▸ What to produce
Go through the entries below and print, exactly, the lines starting at the one with "- Slicers for Year, Region, Category" and ending at the one with "Alerts (for future)", keeping both ends and no others.

▸ Given data
◇ ◇ ◇ ◇ ◇
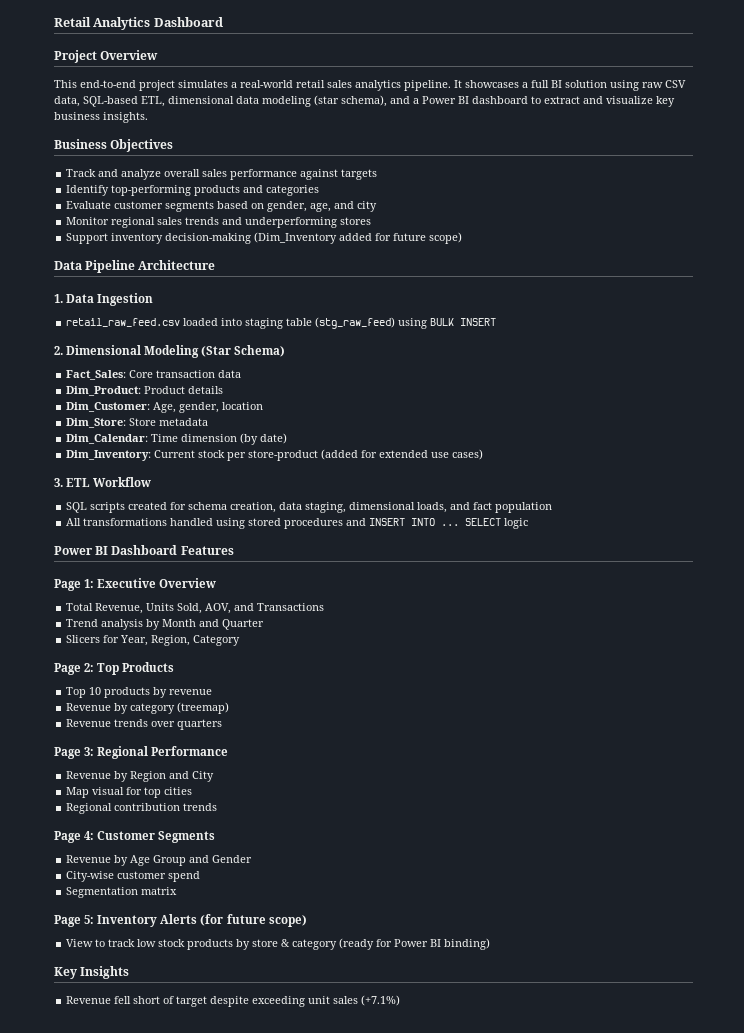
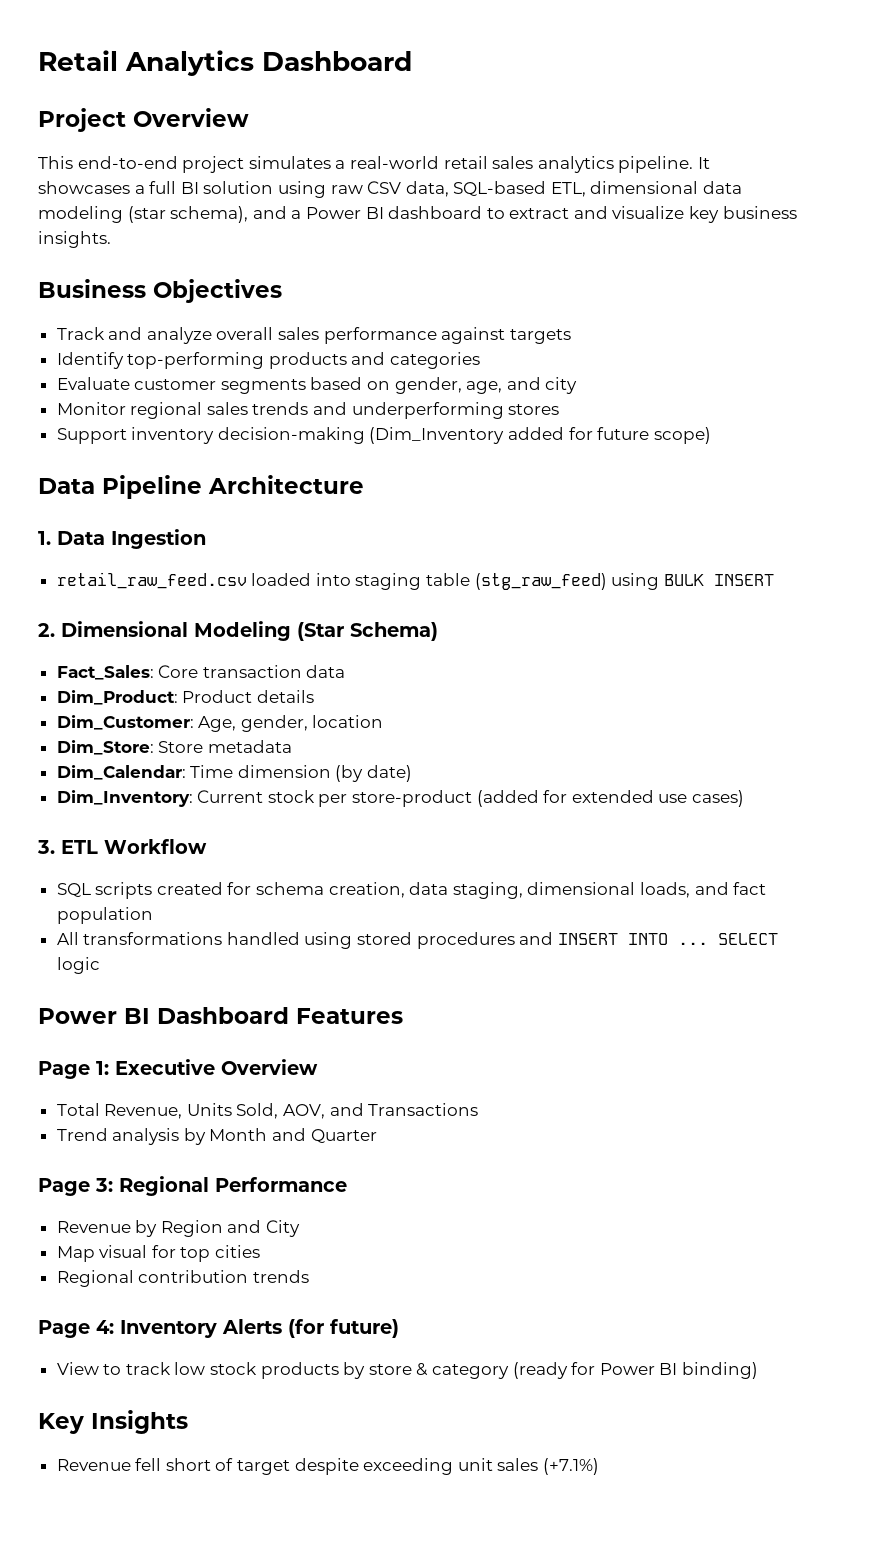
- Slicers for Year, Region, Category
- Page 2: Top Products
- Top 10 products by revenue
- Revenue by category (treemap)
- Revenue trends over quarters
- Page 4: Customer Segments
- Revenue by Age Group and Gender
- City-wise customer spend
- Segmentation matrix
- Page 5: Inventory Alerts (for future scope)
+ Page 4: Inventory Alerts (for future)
◇ ◇ ◇ ◇ ◇
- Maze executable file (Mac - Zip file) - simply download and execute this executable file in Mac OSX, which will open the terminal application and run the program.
◇ ◇ ◇ ◇ ◇
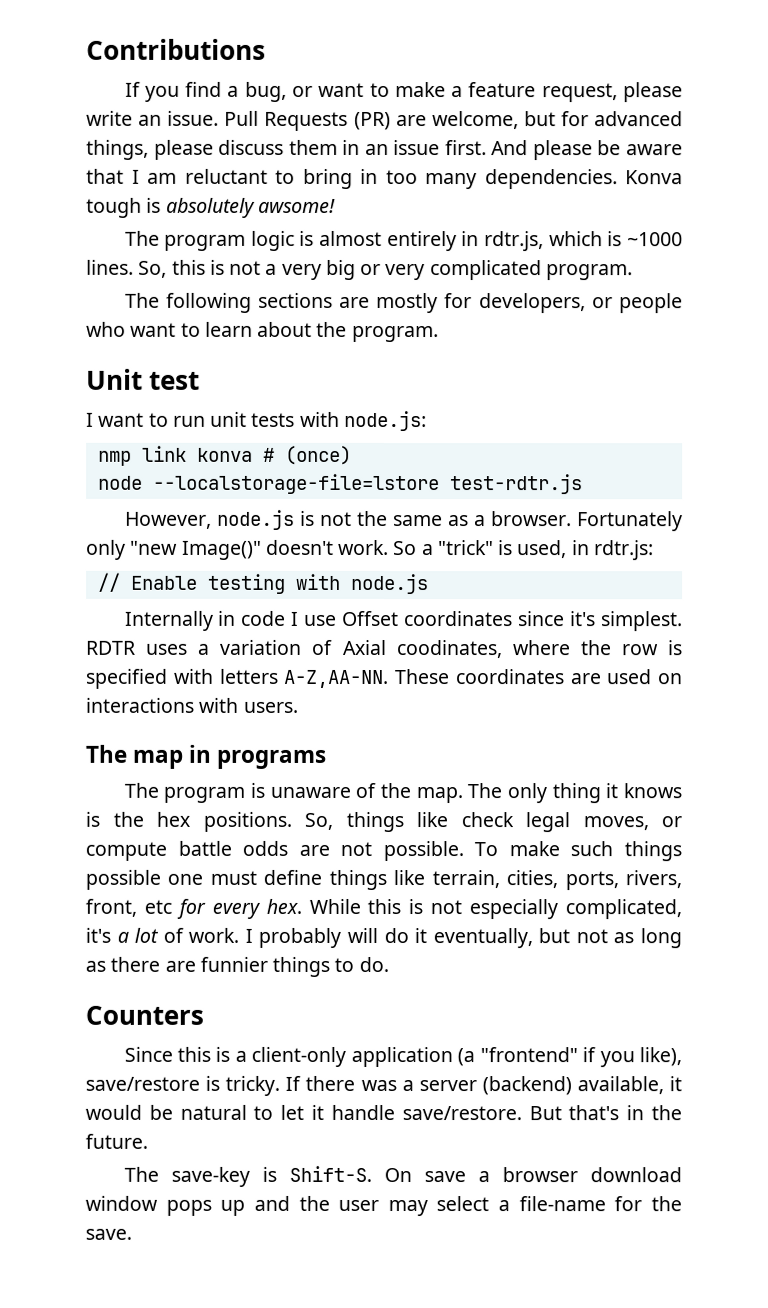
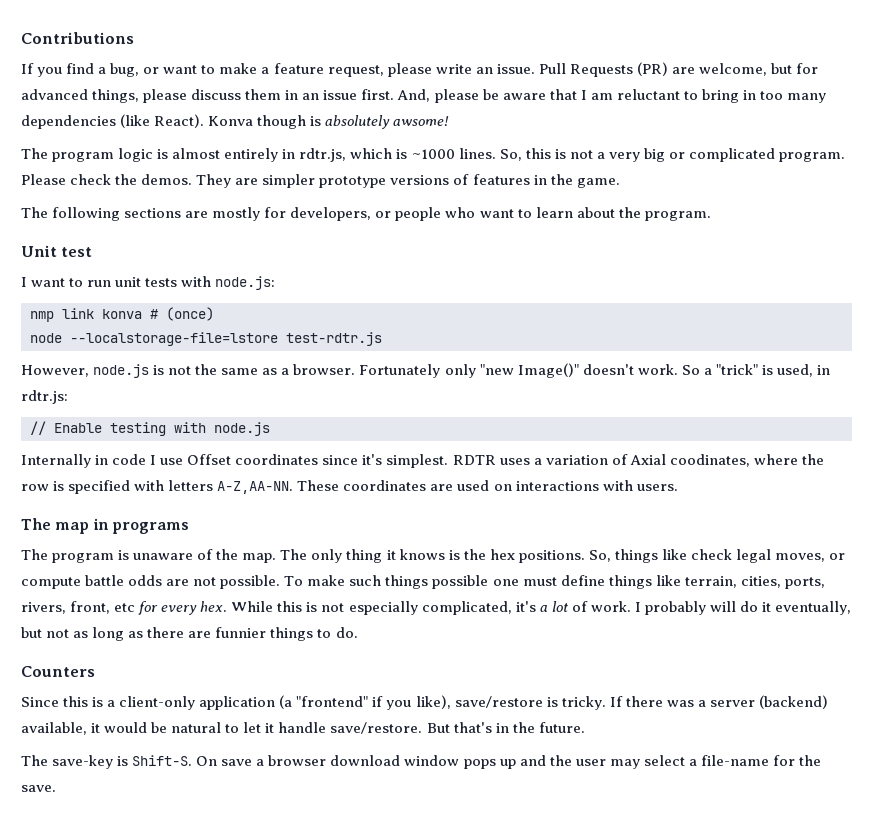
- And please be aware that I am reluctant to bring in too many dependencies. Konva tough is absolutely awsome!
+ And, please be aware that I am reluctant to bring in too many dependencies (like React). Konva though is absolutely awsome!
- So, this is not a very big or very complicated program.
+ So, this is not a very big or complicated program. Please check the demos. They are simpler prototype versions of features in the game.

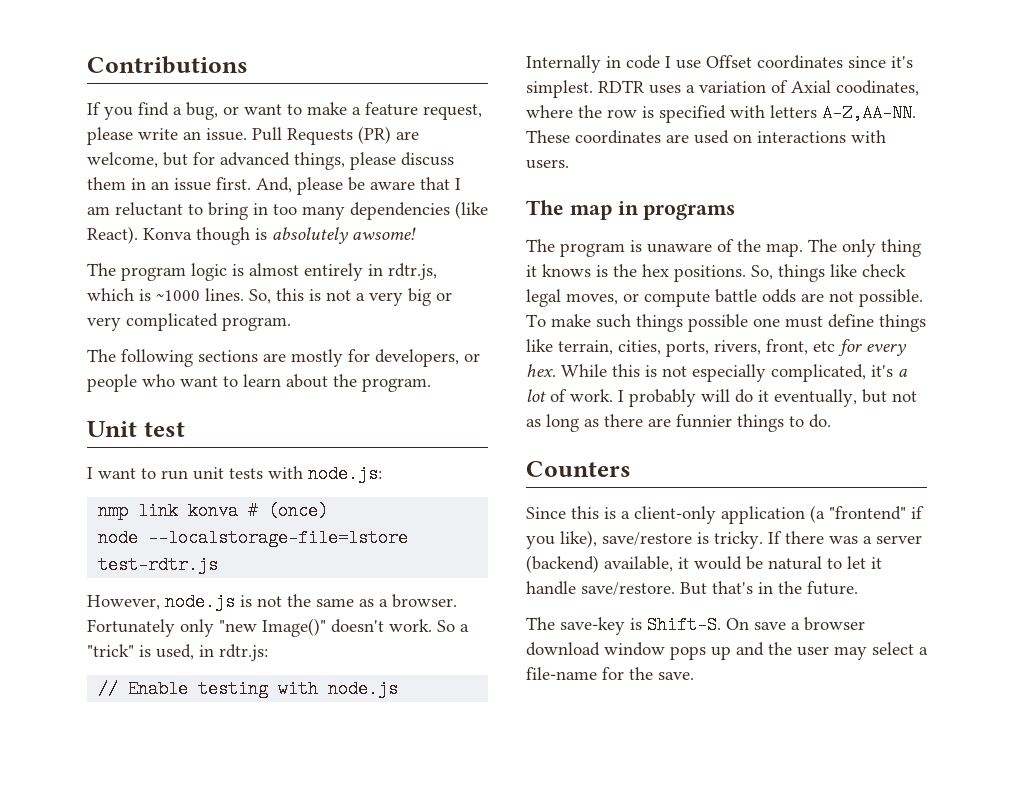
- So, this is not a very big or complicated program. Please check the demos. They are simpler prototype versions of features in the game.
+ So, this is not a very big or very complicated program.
◇ ◇ ◇ ◇ ◇
▸ Completed exercise
- Slicers for Year, Region, Category
- Page 2: Top Products
- Top 10 products by revenue
- Revenue by category (treemap)
- Revenue trends over quarters
- Page 4: Customer Segments
- Revenue by Age Group and Gender
- City-wise customer spend
- Segmentation matrix
- Page 5: Inventory Alerts (for future scope)
+ Page 4: Inventory Alerts (for future)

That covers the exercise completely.